Materials provided Start Marker
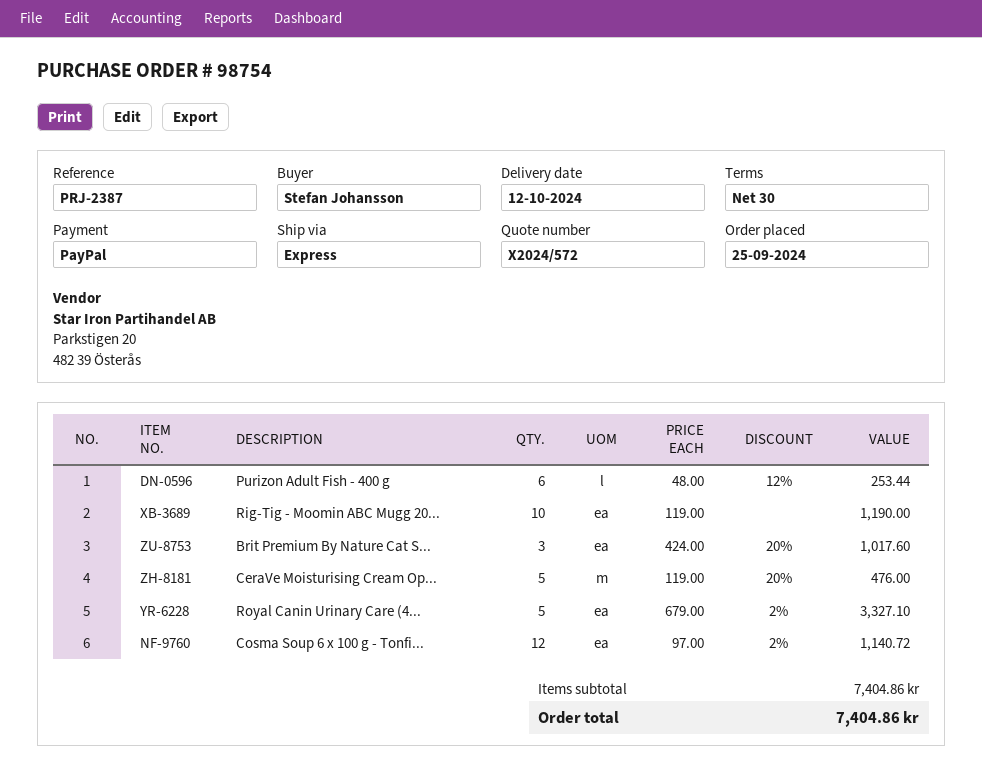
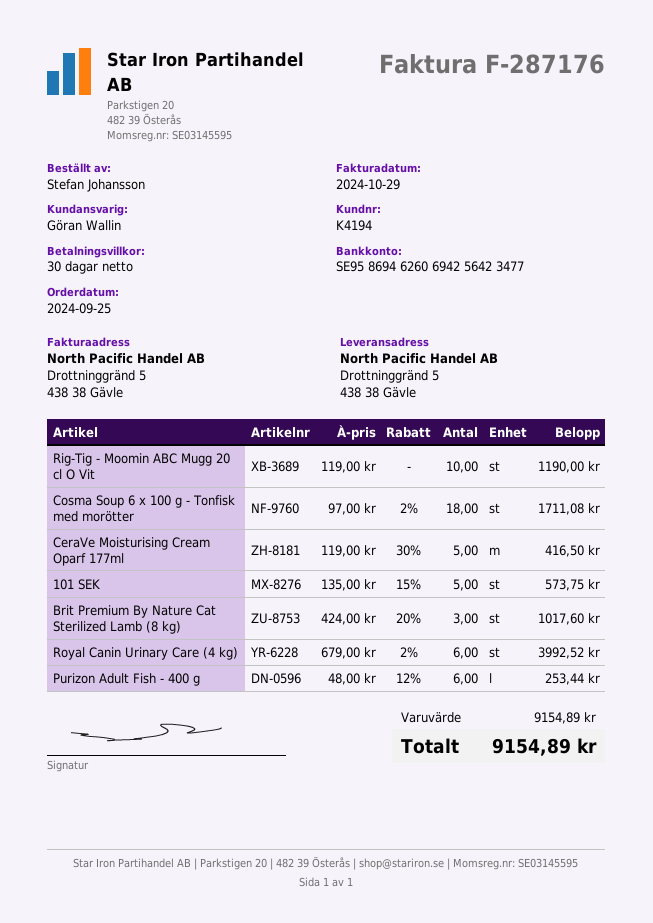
CeraVe Moisturising Cream Op...: 5 x 119.00 - 20% = 476.00 -> 5 x 119.00 - 30% = 416.50
Royal Canin Urinary Care (4...: 5 x 679.00 - 2% = 3327.10 -> 6 x 679.00 - 2% = 3992.52
Cosma Soup 6 x 100 g - Tonfi...: 12 x 97.00 - 2% = 1140.72 -> 18 x 97.00 - 2% = 1711.08
101 SEK: none -> 5 x 135.00 - 15% = 573.75
subtotal: 7404.86 -> 9154.89
total: 7404.86 -> 9154.89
Materials provided End Marker
■ Problem description:
Exclude every picture, then reproduce the remaining data character for character.

■ Exercise answer:
CeraVe Moisturising Cream Op...: 5 x 119.00 - 20% = 476.00 -> 5 x 119.00 - 30% = 416.50
Royal Canin Urinary Care (4...: 5 x 679.00 - 2% = 3327.10 -> 6 x 679.00 - 2% = 3992.52
Cosma Soup 6 x 100 g - Tonfi...: 12 x 97.00 - 2% = 1140.72 -> 18 x 97.00 - 2% = 1711.08
101 SEK: none -> 5 x 135.00 - 15% = 573.75
subtotal: 7404.86 -> 9154.89
total: 7404.86 -> 9154.89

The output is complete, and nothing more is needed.